Reyes Is Named to MTA Board
Los Angeles Mayor James K. Hahn has appointed Councilman Ed Reyes to the Metropolitan Transportation Authority board, filling a seat that had been vacant for more than two months.
“Ed shares my goal of providing efficient, affordable and effective mass transit to the residents of Los Angeles,” Hahn said in a statement. “He understands that no big city can truly offer economic opportunity to its residents without also providing a great public transportation network.”
Reyes joins Hahn’s other appointees, council members Tom LaBonge and Martin Ludlow, on the 13-member board in charge of one of the largest public transit systems in the nation.

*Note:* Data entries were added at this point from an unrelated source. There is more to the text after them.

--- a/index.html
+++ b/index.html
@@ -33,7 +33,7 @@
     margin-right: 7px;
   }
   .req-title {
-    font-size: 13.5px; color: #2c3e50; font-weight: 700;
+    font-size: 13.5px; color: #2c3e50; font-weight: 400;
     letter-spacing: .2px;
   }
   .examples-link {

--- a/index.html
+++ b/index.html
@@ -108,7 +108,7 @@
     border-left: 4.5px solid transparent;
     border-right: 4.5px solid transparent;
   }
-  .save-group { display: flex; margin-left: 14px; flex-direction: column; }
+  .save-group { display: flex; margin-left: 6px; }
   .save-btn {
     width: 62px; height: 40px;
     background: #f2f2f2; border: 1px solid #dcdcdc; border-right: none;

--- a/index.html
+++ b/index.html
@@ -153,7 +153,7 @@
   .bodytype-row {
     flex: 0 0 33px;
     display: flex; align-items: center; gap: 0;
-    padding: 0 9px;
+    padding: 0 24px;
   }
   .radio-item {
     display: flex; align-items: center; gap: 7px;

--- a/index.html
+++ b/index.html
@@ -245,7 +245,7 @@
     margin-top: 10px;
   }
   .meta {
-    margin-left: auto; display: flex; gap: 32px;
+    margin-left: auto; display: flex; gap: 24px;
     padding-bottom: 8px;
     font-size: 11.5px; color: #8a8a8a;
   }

The $2.9-billion agency also oversees planning and funding for other transportation projects in Los Angeles County, including freeway widening and sound walls.
As priorities, Reyes cited the promotion of “smart growth” and high-density, mixed-use housing developments near rail stations. The councilman said he wants to “make people think twice about getting into their car.”

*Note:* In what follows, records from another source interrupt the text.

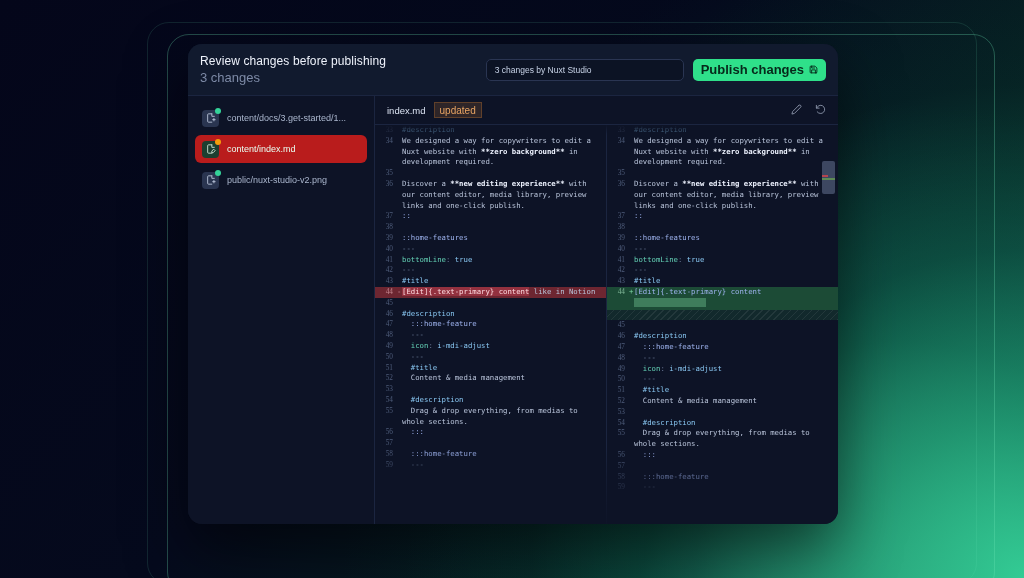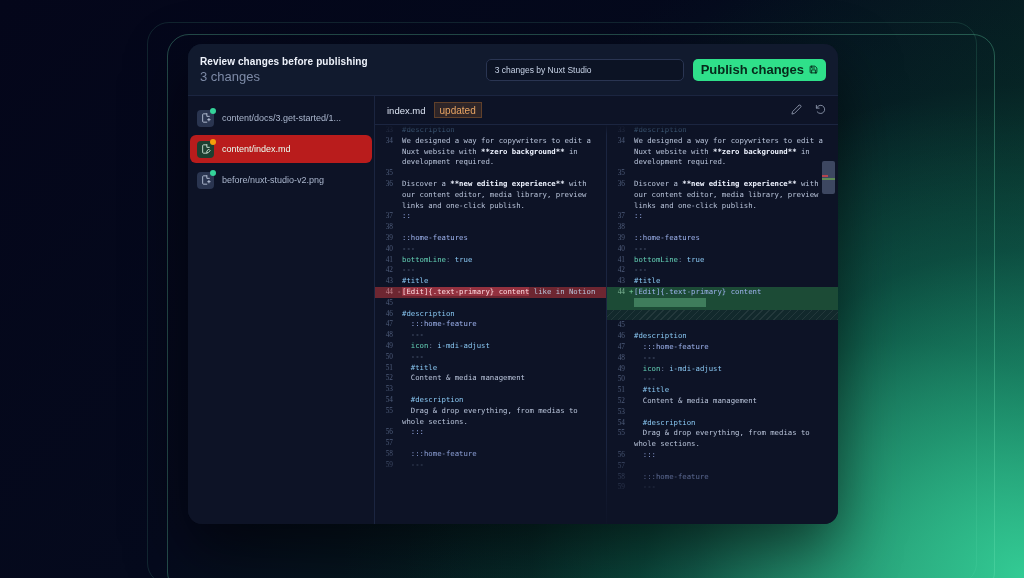--- a/index.html
+++ b/index.html
@@ -51,7 +51,7 @@
   }
   #header-titles { flex: 0 0 auto; }
   #header-title {
-    color: #eef2fb; font-size: 10px; font-weight: bold; letter-spacing: .1px;
+    color: #eef2fb; font-size: 12px; font-weight: normal; letter-spacing: .1px;
   }
   #header-sub { color: #7d8aa6; font-size: 13px; margin-top: 2px; }
   #header-actions { margin-left: auto; display: flex; align-items: center; gap: 9px; }

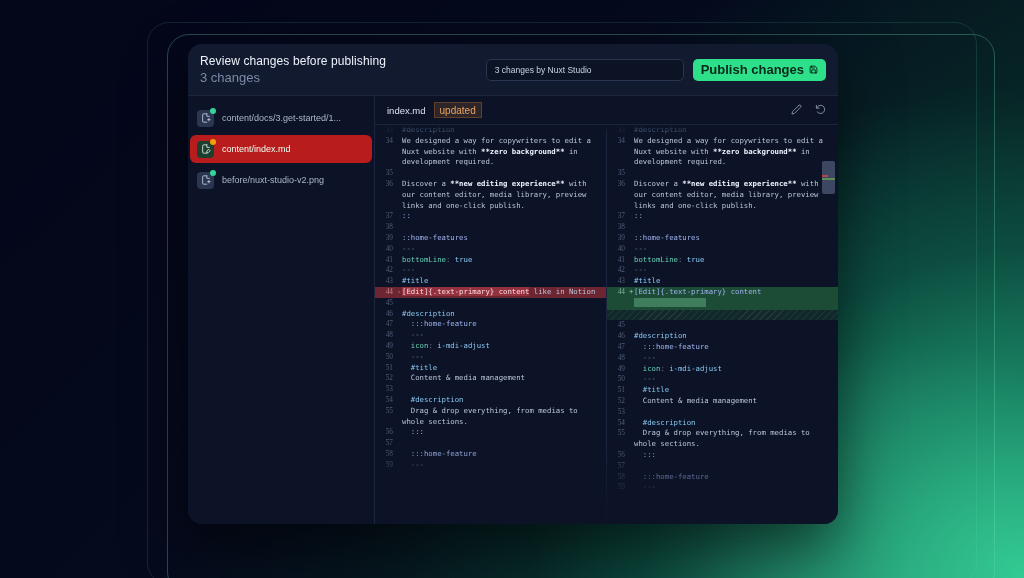--- a/index.html
+++ b/index.html
@@ -85,7 +85,7 @@
   #sidebar {
     width: 187px;
     border-right: 1px solid #1b2540;
-    padding: 8px 2px;
+    padding: 8px 7px;
     flex: 0 0 auto;
     background: #0d1326;
   }

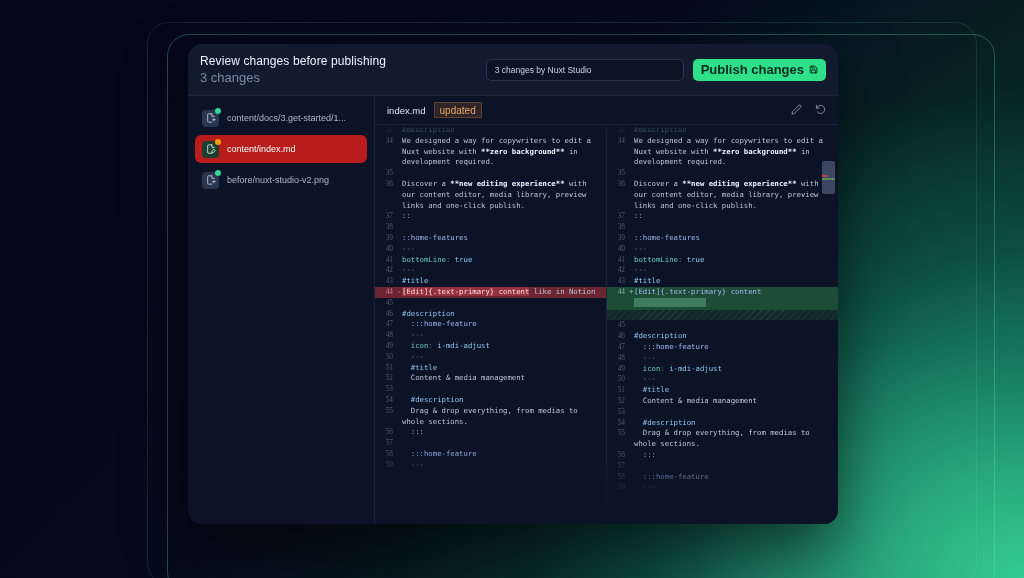--- a/index.html
+++ b/index.html
@@ -272,7 +272,7 @@
             </div>
             <span class="status-dot" style="background: rgb(52, 211, 153);"></span>
           </div>
-          <span class="file-label">before/nuxt-studio-v2.png</span>
+          <span class="file-label">public/nuxt-studio-v2.png</span>
         </div>
       </div>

Reyes, who represents East Los Angeles, was the chairman of the former Pasadena Gold Line (light rail) Construction Authority. He chairs the L.A. planning and land-use committee and holds a master’s degree in architecture and urban planning from UCLA.
In addition to serving on the board, the Los Angeles mayor has the power to appoint three members of the MTA panel. Transit advocates praised Reyes’ selection but questioned why it took Hahn so long to replace Councilman Antonio Villaraigosa, a rival to Hahn in the mayoral race, who resigned from the MTA board in September.
“The mayor is unconscious about transportation. He’s been asleep at the wheel,” said Bart Reed, executive director of the Transit Coalition, a nonprofit riders’ advocacy group. “The delay ... left a gap in the representation of the city on the board.”
Dana Gabbard, spokesman for Southern California Transit Advocates, said his group liked Reyes’ qualifications but had hoped the mayor would appoint a community member rather than another politician. “He’s playing politics with MTA board appointments,” Gabbard said. “It seems he uses this to build constituencies and alliances.”